*** Begin section ***
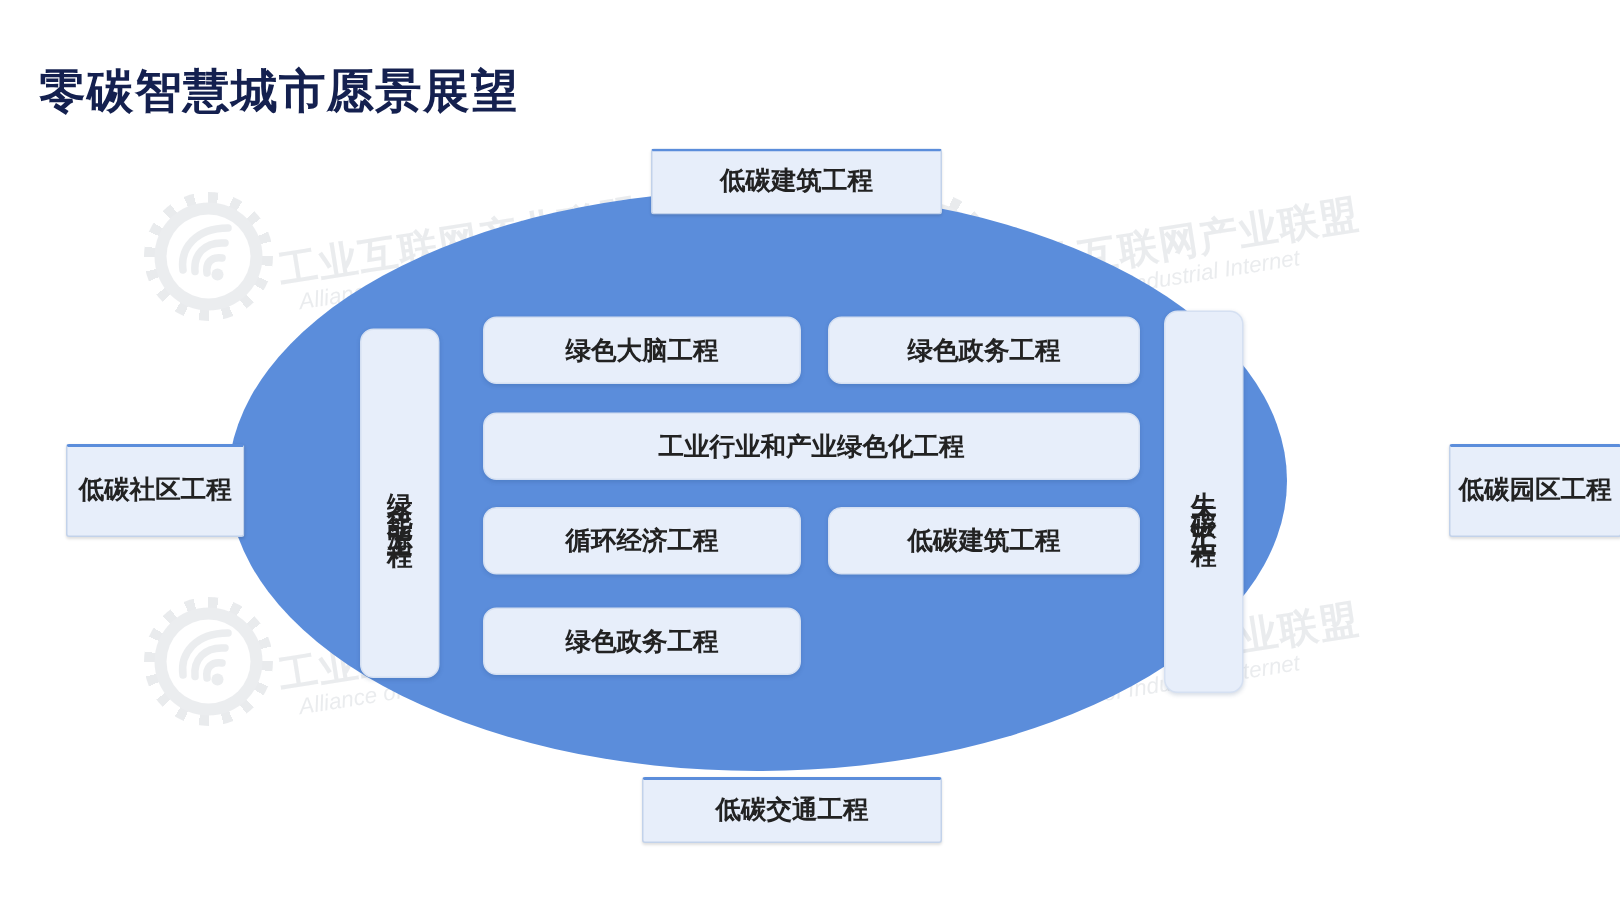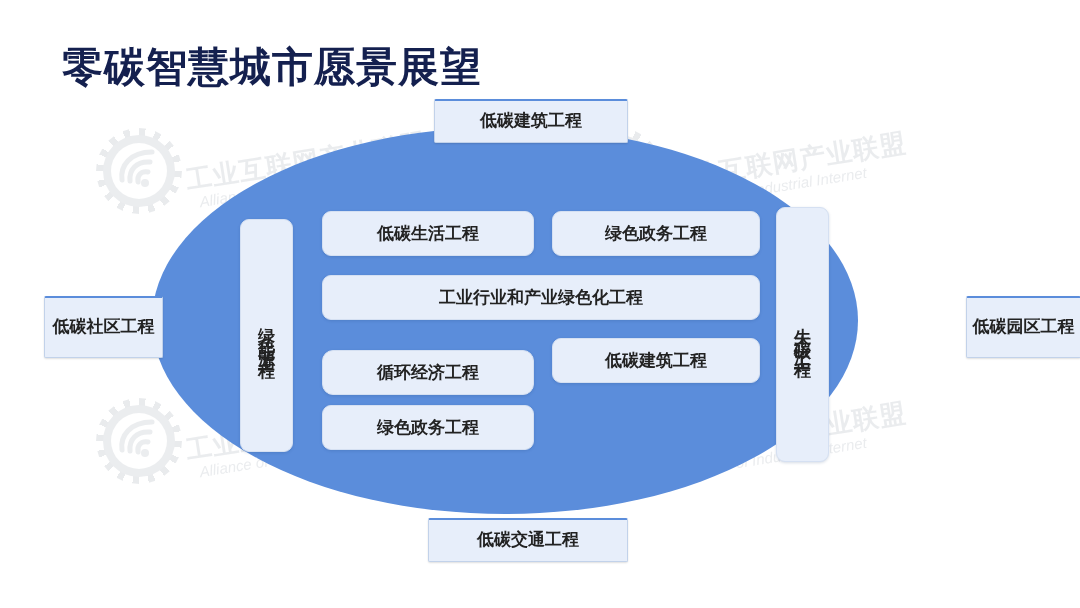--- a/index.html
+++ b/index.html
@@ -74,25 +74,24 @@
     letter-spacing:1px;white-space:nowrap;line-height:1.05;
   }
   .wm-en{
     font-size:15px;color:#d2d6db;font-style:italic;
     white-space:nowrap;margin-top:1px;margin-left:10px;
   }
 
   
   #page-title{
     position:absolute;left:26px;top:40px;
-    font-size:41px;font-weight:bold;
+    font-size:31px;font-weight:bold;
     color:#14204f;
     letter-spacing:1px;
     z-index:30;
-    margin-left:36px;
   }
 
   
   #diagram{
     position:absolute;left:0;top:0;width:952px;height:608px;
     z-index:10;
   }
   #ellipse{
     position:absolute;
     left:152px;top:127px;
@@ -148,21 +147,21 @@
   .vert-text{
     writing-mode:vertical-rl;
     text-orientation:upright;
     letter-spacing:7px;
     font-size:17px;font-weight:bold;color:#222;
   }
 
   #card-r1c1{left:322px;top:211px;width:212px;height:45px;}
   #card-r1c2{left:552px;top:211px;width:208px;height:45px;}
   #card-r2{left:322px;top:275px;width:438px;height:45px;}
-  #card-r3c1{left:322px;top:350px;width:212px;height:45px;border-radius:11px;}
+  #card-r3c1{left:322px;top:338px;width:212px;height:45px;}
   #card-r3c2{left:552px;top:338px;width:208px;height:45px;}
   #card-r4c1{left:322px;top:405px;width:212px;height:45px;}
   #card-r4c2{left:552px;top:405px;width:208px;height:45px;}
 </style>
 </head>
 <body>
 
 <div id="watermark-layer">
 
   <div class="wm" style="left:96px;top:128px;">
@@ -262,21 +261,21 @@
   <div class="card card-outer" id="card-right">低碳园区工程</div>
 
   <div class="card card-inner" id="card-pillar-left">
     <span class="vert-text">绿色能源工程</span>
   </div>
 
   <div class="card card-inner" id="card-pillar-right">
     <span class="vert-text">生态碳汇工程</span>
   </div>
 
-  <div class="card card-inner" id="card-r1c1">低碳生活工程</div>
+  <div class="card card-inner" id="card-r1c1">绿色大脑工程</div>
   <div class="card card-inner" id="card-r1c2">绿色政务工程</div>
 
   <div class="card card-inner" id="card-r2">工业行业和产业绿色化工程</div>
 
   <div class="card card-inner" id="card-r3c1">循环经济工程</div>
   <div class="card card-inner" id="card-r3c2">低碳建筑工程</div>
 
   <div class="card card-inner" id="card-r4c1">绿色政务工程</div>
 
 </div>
*** End section ***
Exercise directions: Using the material, show each line where the string "spacing" can be found.

Result:
     letter-spacing:1px;white-space:nowrap;line-height:1.05;
     letter-spacing:1px;
     letter-spacing:7px;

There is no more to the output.